Thanks it’s been a while couldn’t remember how dugin was in there just that he was.
Does Curtis talk about him in HyperNormalization too? I get dugin and surkov confused sometimes
I don't really put much stock into Adam Curtis for details like that. He tends to tweak the truth a bit to fit the narratives of his documentaries too much. Also he's just wrong.
His old party literally used the third reich's flag with a hammer and sickle instead of a swastika. He's the guy who invented the term nazbol, as a self descriptor, a textbook case of third positionist fascist ideology-wise.
He's also very definitely not "Putin's brain" or w/e, his old party got banned and neither the old nazbol party nor its descendant are particularly successful in elections, and they're also opposition parties.
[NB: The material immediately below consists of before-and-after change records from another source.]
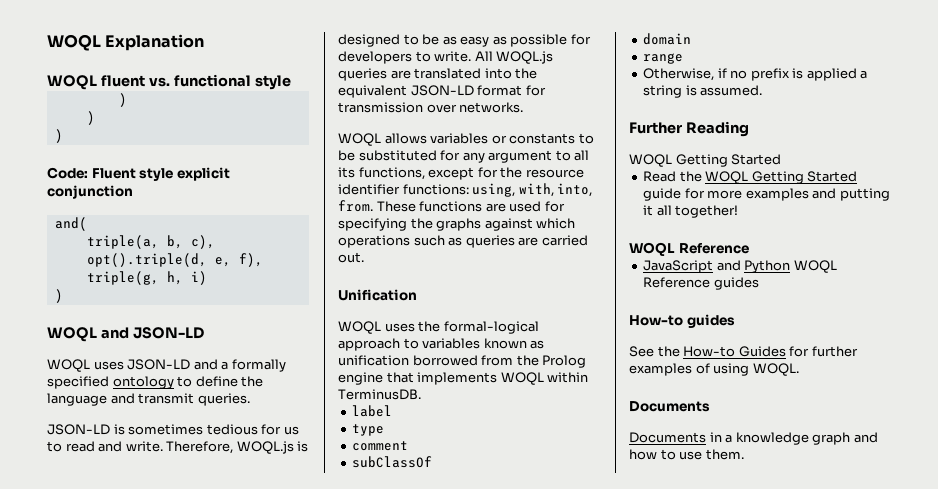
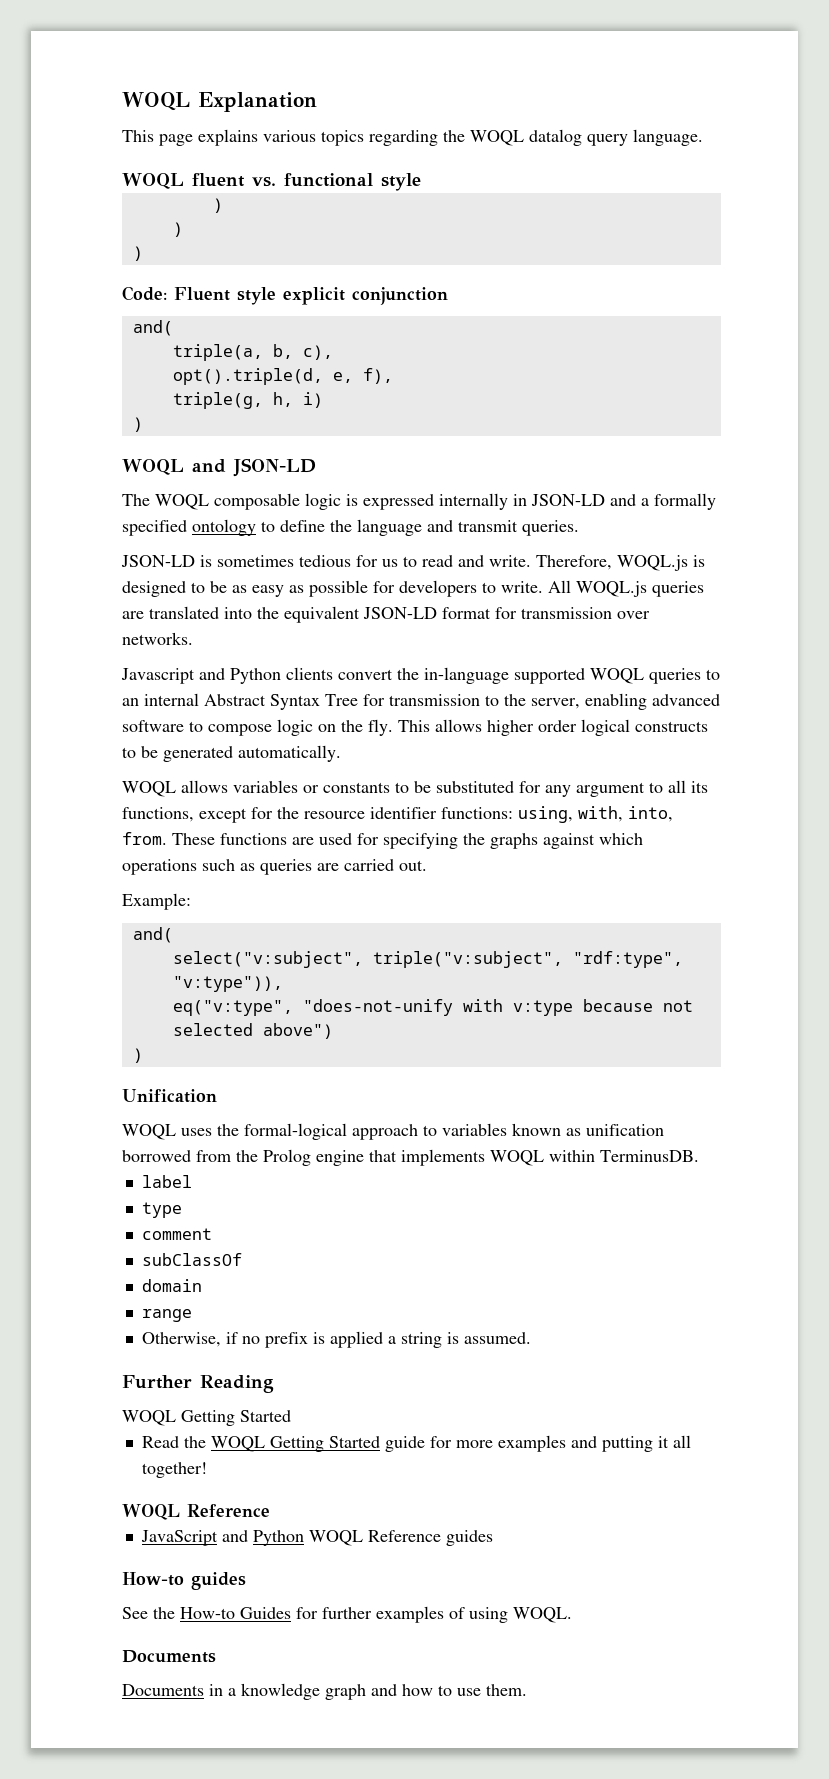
+ This page explains various topics regarding the WOQL datalog query language.
- WOQL uses JSON-LD and a formally specified ontology to define the language and transmit queries.
+ The WOQL composable logic is expressed internally in JSON-LD and a formally specified ontology to define the language and transmit queries.
+ Javascript and Python clients convert the in-language supported WOQL queries to an internal Abstract Syntax Tree for transmission to the server, enabling advanced software to compose logic on the fly. This allows higher order logical constructs to be generated automatically.
+ Example:
+ and(
+ select("v:subject", triple("v:subject", "rdf:type", "v:type")),
+ eq("v:type", "does-not-unify with v:type because not selected above")
+ )

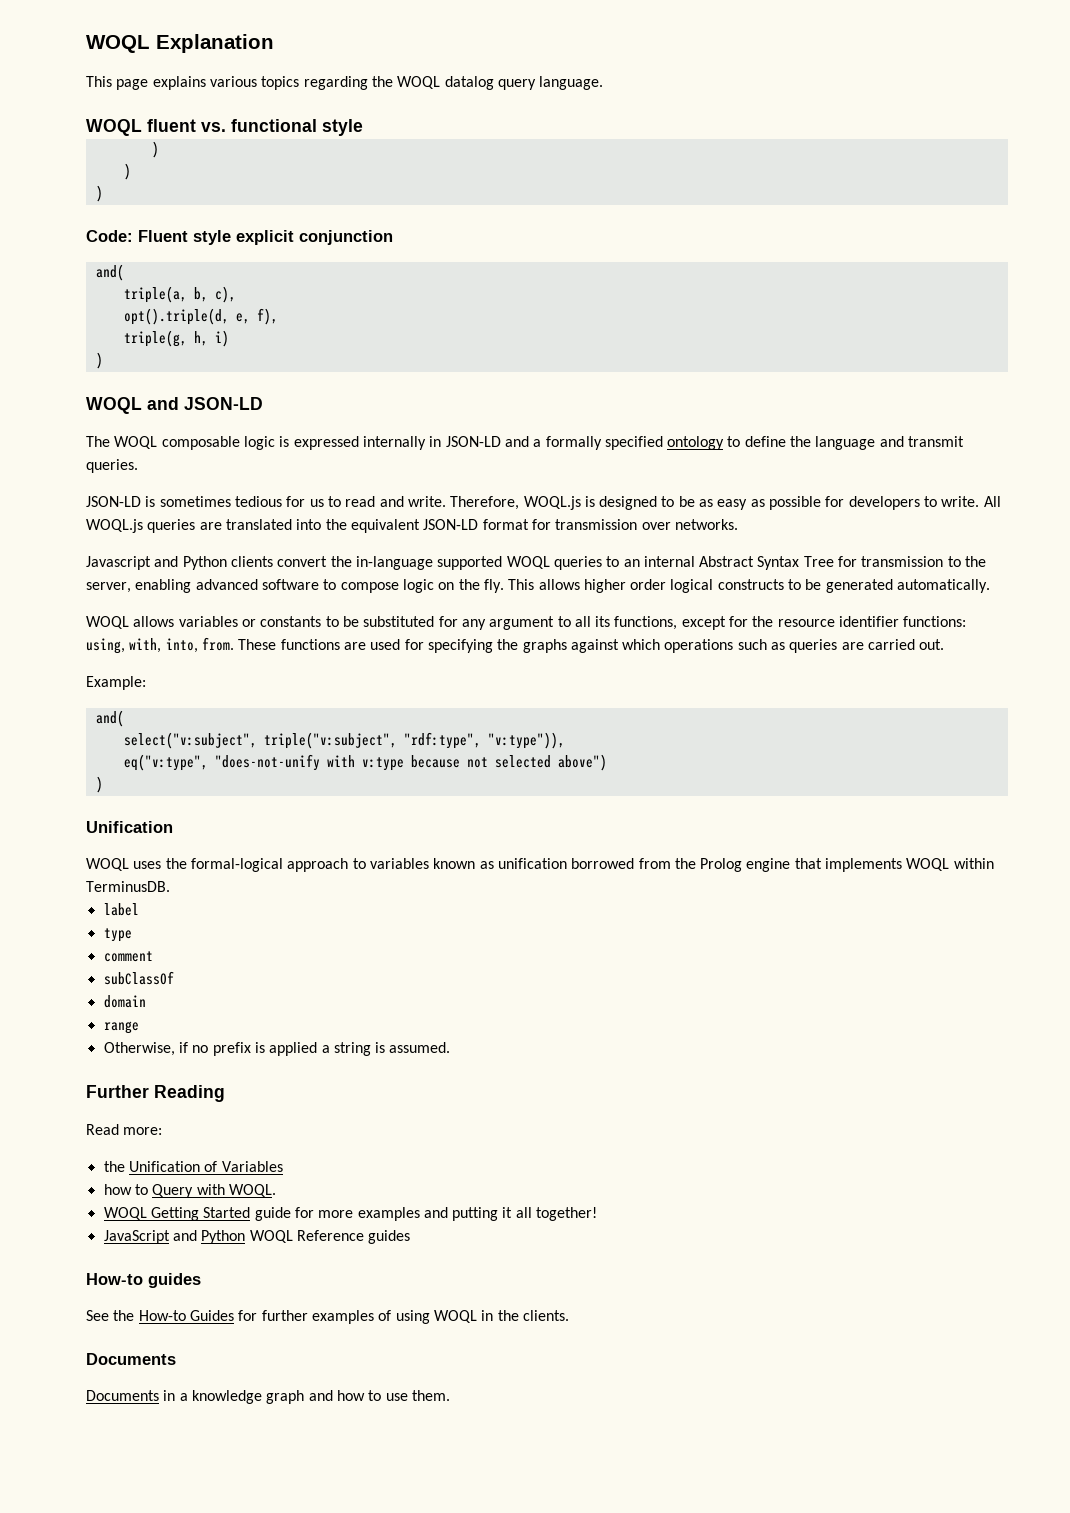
  Further Reading
- WOQL Getting Started
- Read the WOQL Getting Started guide for more examples and putting it all together!
- WOQL Reference
+ Read more:
+ the Unification of Variables
+ how to Query with WOQL.
+ WOQL Getting Started guide for more examples and putting it all together!
- See the How-to Guides for further examples of using WOQL.
+ See the How-to Guides for further examples of using WOQL in the clients.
I've heard claims that some generals in the Russian army stan him, and you could definitely say that he's using a lot of nationalist narratives that are fully compatible with or show up in the kind of nationalism putin promotes, but i'm not aware of any particular direct connection from dugin to putin. he's just this bizarre edgelord guy that you can point at when you want to distract from Azov fascists in Ukraine by saying "look, Russia has fascists, too." Yeah, no shit, fascists are all over Eastern Europe since the end of the Cold War, wonder what made them all crawl out of the woodwork so suddenly.
Honestly, i think the main reason they tried to go after him was doing a "no, u!" on the whole "denazification" thing. Saying "we're the actual nazi killers here." I'm not buying one bit of it. I'm also not gonna cry ab the nazi daughter of some nazi shithead who thinks i'm part of a westoid op to destroy the white race and would gas me if given the chance. I'm glad they got his daughter and it's a pity they didn't blow him up, too. I 100% stand behind that. Every dead fascist is a small step towards a better world, towards a safer and more liveable world for me, and that absolutely 100% includes Alexander Dugin. But that obviously also includes the rats they flushed out of the Azovstal basement and all the other nazis in Ukraine, and even though i'm used to and fine with letting the crabs dance when a reactionary croaks, there is something disturbing about V*ushite blellow liberals showing that kind of blood thirst after the attack. Not because i morally object to it, but because libs enjoying political murders makes my Rosa sense tingle.
He was well known long before ukraine started talking about him
Yeah, Reddit darling PoppinKream had reams of writeups about how he was pulling Voldemort Putler's strings, and therefore was the true puppetmaster behind le bad orange man. 2015-2018 was a weird fuckin' time, man.
PoppinKream was the last concentrated high effort fed, nowadays it's just a cluster bomb of dumbass saturation
He literally is a fascist. And Putin's government is undeniably nationalist. You do not, under any circumstances, gotta hand it to em.